Academic journal article Education Research International

Interactive Whiteboards in Mathematics Teaching: A Literature Review

Academic journal article Education Research International

Interactive Whiteboards in Mathematics Teaching: A Literature Review

Article excerpt

Academic Editor:Stefan Fries

Centre for Instructional Psychology and Technology, K.U. Leuven, Dekenstraat 2, 3000 Leuven, Belgium

Received 17 December 2013; Revised 4 April 2014; Accepted 14 April 2014; 22 May 2014

This is an open access article distributed under the Creative Commons Attribution License, which permits unrestricted use, distribution, and reproduction in any medium, provided the original work is properly cited.

1. Introduction

In recent years, interactive whiteboards (IWBs) have moved from being considered a novelty into a regular part of the equipment of many classrooms, especially in the United Kingdom, and in other countries of Western Europe, North and Central America, South East Asia, and Australia. IWBs provide interesting opportunities for students and teachers alike to interact with digital content in a multiperson learning environment.
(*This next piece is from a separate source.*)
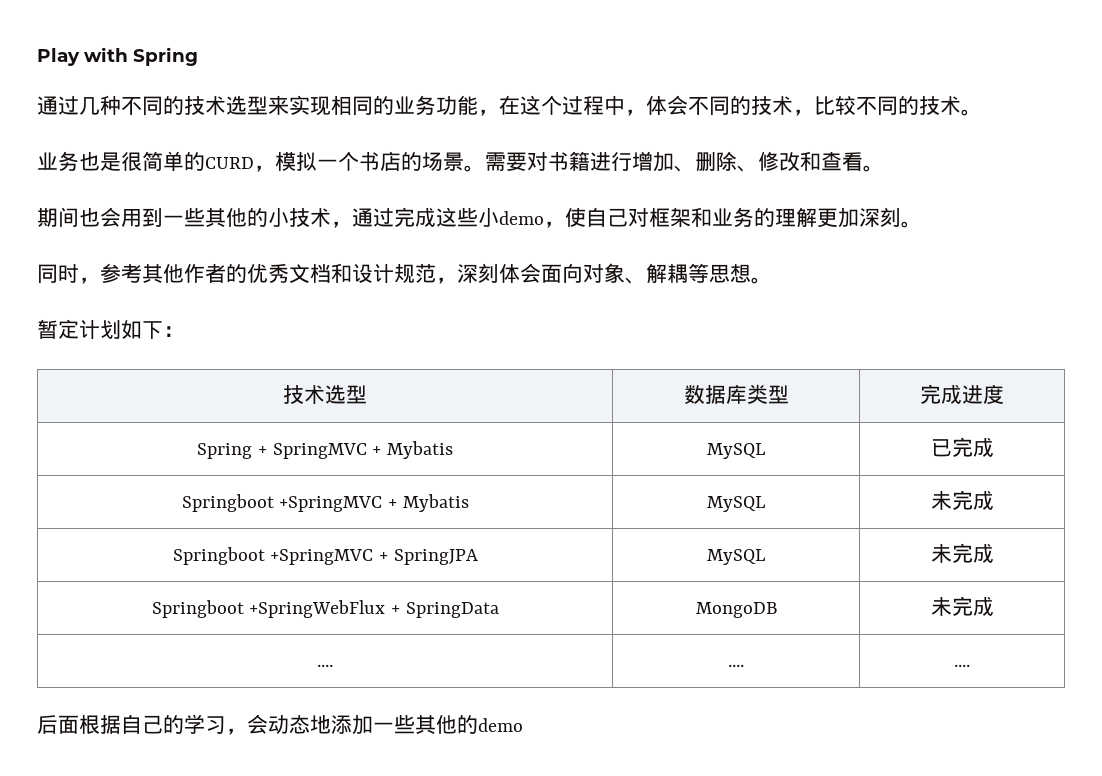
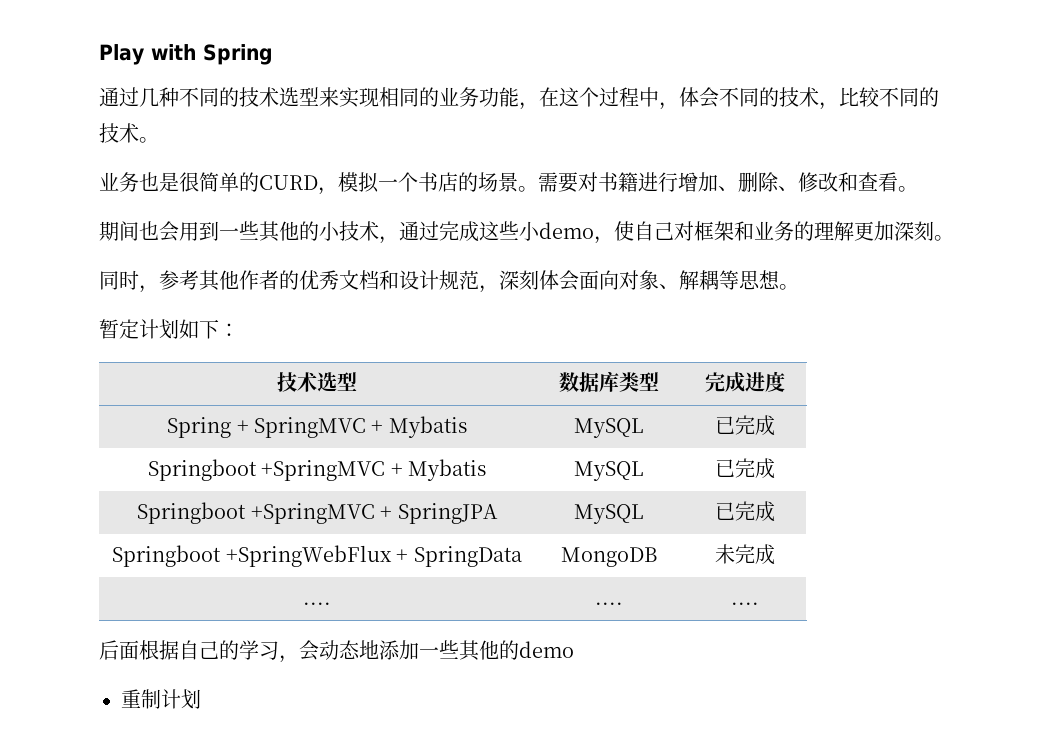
[930,491,952,510] 未 -> [715,459,735,477] 已
[930,544,952,563] 未 -> [715,502,735,520] 已
(523, 725) none -> [121,689,201,709] // 重制计划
This study aims to deliver a critical analysis of the literature on IWBs in mathematics teaching, with a view to identifying strong and weak points and specifying a theoretically and practically relevant research agenda. The review first shortly discusses IWB affordances and presents the focus of the study as well as the adopted methodological approach. Next, we analyse in detail the results of empirical research on the effects of the use of IWBs on learning and students' achievement. Finally, some conclusive observations and reflections are developed, also in relation to the general literature about information and communication technology (ICT).
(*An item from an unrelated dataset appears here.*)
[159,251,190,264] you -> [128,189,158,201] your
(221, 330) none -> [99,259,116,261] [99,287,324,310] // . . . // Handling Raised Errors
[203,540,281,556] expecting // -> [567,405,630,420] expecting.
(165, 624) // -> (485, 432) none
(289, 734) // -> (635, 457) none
Technologically speaking, IWBs connect a computer--linked to a data projector--and a large touch-sensitive board that displays the image projected from the computer and allows direct input and manipulation through the use of fingers or styli. Software provided with the boards offers additional functions that improve the facility to control the computer at the touch of the screen [1]. As Beauchamp and Parkinson [2], Kennewell [3], Mercer et al. [4], and others have noted, these additional functions include the following:

(i) drag and drop : moving around screen items to allow classification, processing, comparison, ordering of terms, and so forth;

(ii) hide and reveal : allowing ideas to be shown gradually so that conceptual development takes place, and elaborating the development of hypotheses;

(iii): colour, shading, and highlighting : emphasising similarities and differences, enhancing explanations, and allowing reinforcement through greater emphasis;

(iv) multiple visualization : matching different ways to present an issue;

(v) multimedia presentation : replicating nondigital technologies such as overhead projectors, slide projectors, and video players;

(vi) manipulation of objects from other technologies and software : displaying objects elaborated in other types of software and operating with them;

(vii): movement or animation : demonstrating principles and illustrating explanations;

(viii): indefinite storage and quick retrieval of material : saving previous work as personal files and using them for revision, support, and further development.

These features, combined with a display large enough for a whole class to see clearly, provide teachers with opportunities for access to a rich blend of diverse, multimodal resources, for manipulation and exploration and for increasing class participation.

As a result, IWBs are claimed:

"to have the potential to enhance demonstration and modelling; to improve the quality of interactions and teacher assessment through the promotion of effective questioning; to redress the balance of making resources and planning for teaching; to increase the pace and depth of learning." ([5], page 2).

Mercer et al. [4] stated that "the IWB allows a flexibility in the marshalling of resources that enables teachers to create interesting multimodal stimuli for whole-class dialogue much more easily than do other technologies" (p. …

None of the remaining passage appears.